**WHAT IS REQUIRED:** Begin at the line containing "Couvercle de courroie" in the data below and go on through the line containing "total: 3979.26 -> 2384.76", repeating each line exactly; include both ends and no other line.

--- MATERIAL FOR THIS EXERCISE Enclosed Below ---

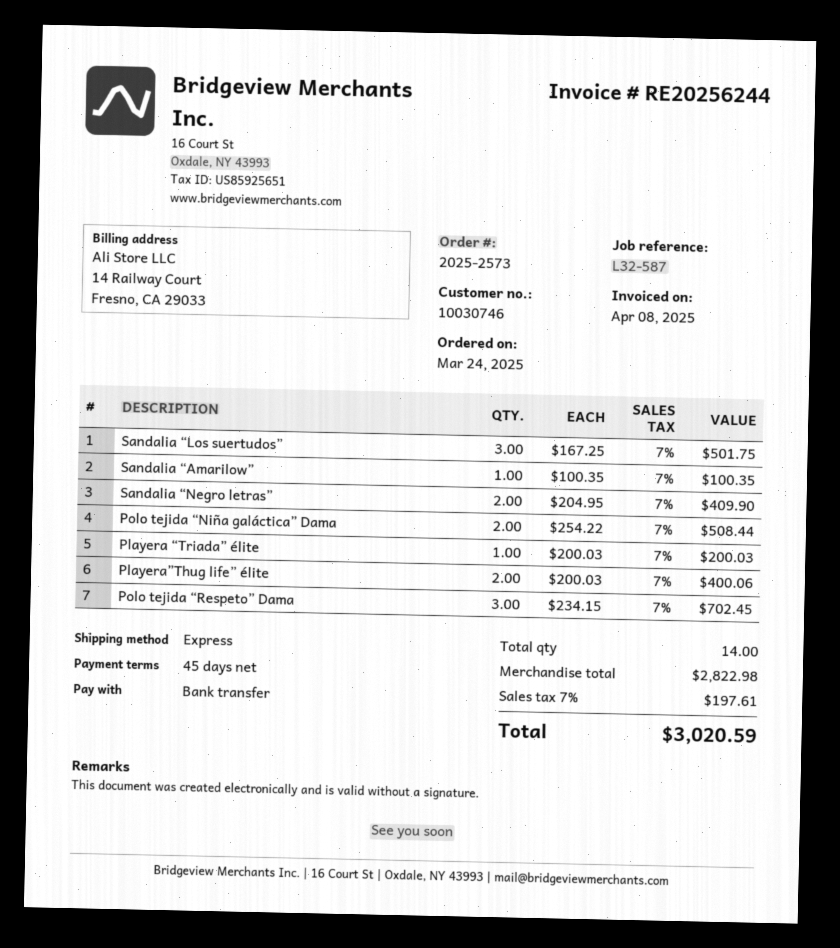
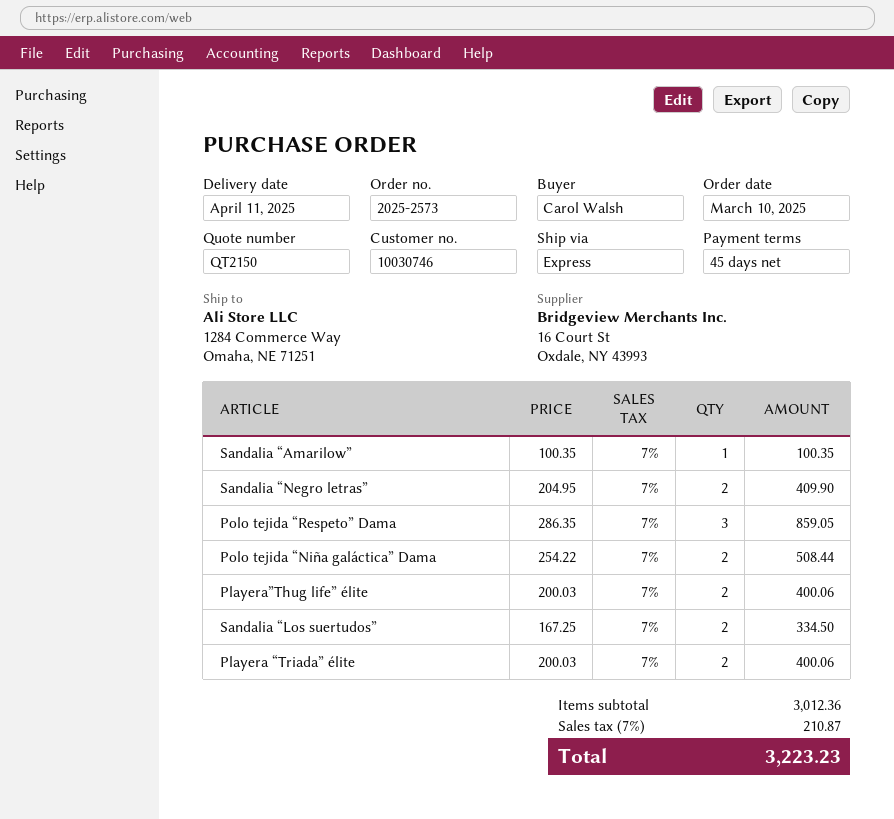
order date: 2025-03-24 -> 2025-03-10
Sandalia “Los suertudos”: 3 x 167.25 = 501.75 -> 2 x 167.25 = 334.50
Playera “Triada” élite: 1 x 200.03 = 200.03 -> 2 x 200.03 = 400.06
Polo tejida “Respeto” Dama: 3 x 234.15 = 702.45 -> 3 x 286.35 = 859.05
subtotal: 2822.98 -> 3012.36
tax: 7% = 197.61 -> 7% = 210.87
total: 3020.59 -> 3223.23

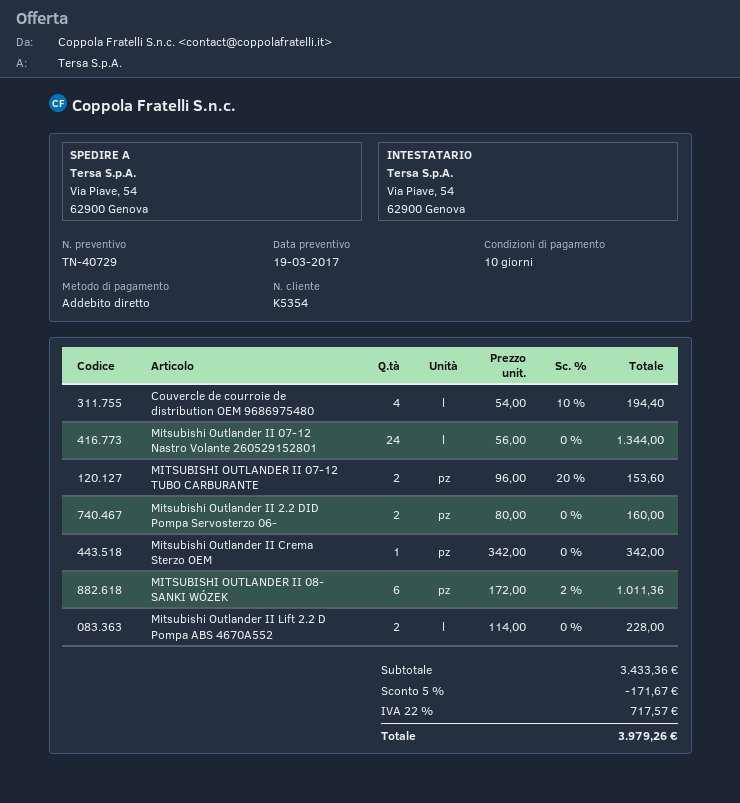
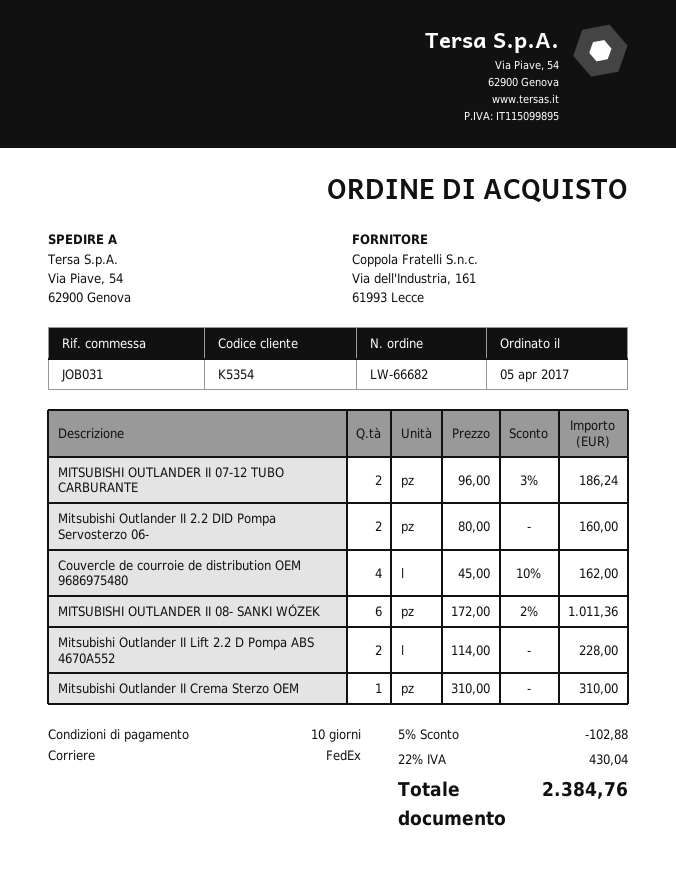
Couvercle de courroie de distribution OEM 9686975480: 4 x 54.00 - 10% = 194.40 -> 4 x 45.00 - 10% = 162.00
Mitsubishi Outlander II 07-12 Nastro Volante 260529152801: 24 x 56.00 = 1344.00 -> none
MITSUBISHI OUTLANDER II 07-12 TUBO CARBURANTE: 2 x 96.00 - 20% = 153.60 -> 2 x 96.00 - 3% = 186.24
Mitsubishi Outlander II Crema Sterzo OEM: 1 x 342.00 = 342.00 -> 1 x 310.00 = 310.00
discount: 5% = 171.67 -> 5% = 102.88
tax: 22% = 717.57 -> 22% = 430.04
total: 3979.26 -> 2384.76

--- End of Enclosed MATERIAL FOR THIS EXERCISE ---
--- MATERIAL FOR THIS EXERCISE Enclosed Below ---

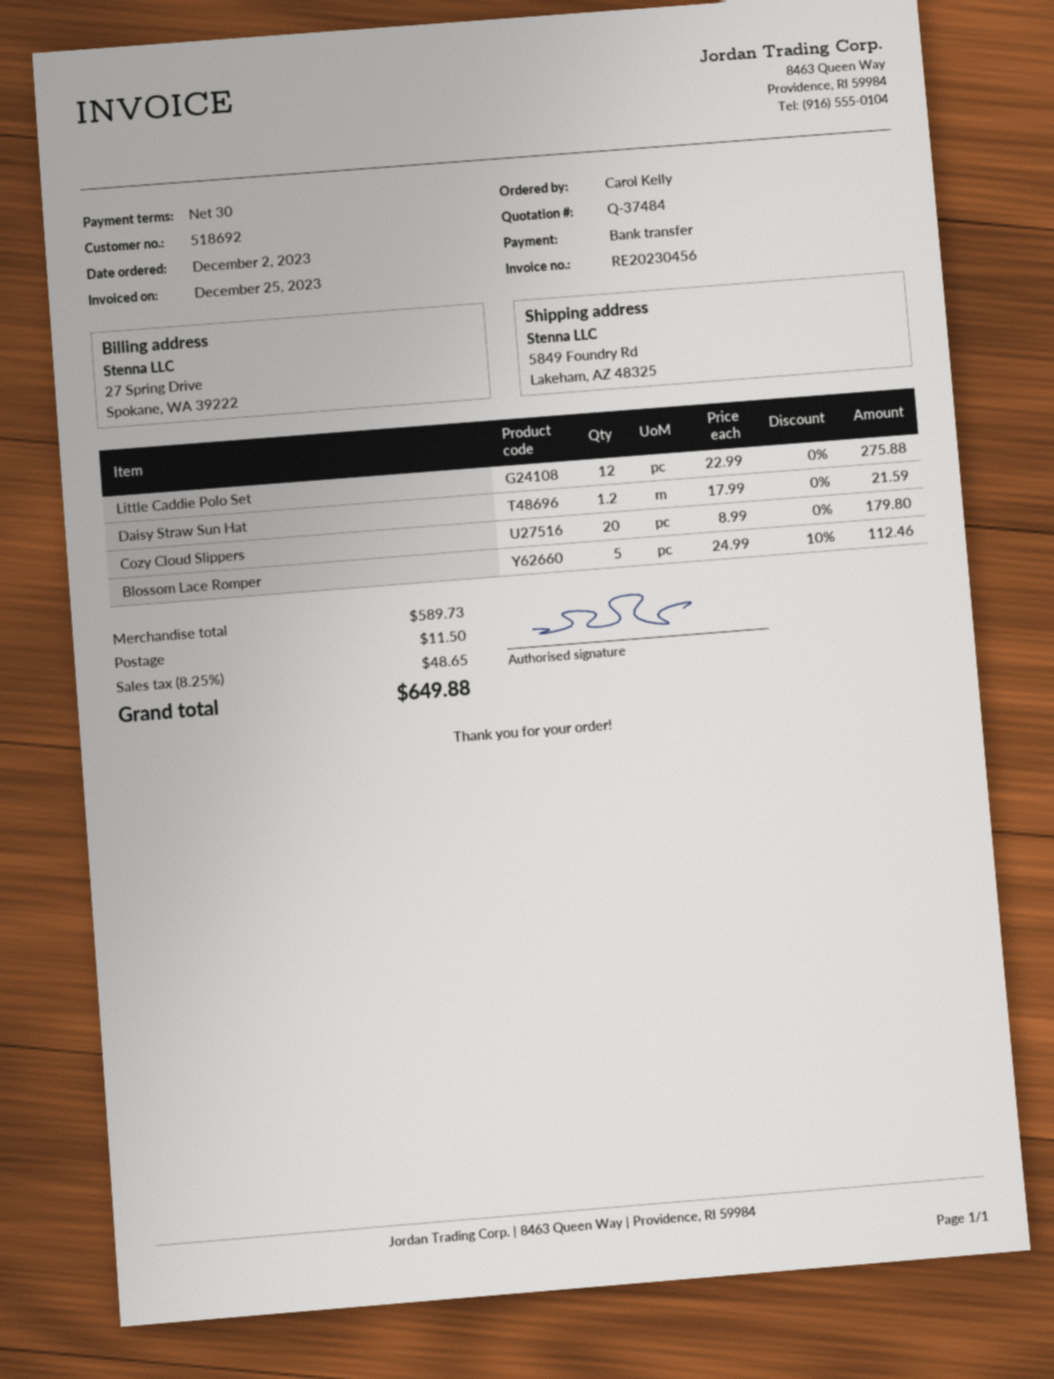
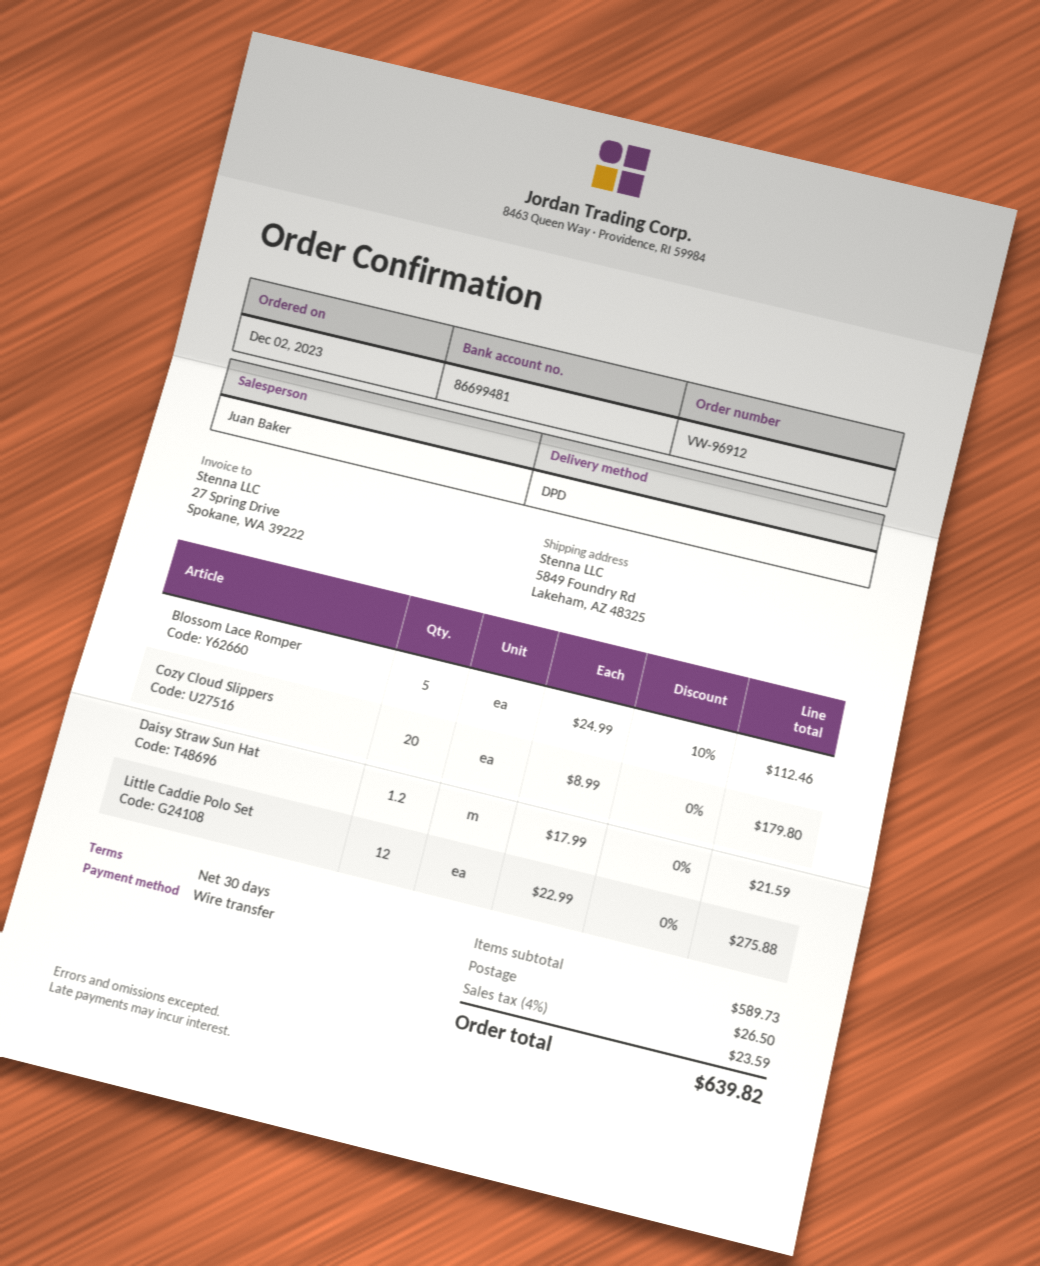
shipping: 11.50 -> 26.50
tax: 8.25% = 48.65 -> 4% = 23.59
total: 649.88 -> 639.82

--- End of Enclosed MATERIAL FOR THIS EXERCISE ---

**ANSWER FOR THE TASK:**
Couvercle de courroie de distribution OEM 9686975480: 4 x 54.00 - 10% = 194.40 -> 4 x 45.00 - 10% = 162.00
Mitsubishi Outlander II 07-12 Nastro Volante 260529152801: 24 x 56.00 = 1344.00 -> none
MITSUBISHI OUTLANDER II 07-12 TUBO CARBURANTE: 2 x 96.00 - 20% = 153.60 -> 2 x 96.00 - 3% = 186.24
Mitsubishi Outlander II Crema Sterzo OEM: 1 x 342.00 = 342.00 -> 1 x 310.00 = 310.00
discount: 5% = 171.67 -> 5% = 102.88
tax: 22% = 717.57 -> 22% = 430.04
total: 3979.26 -> 2384.76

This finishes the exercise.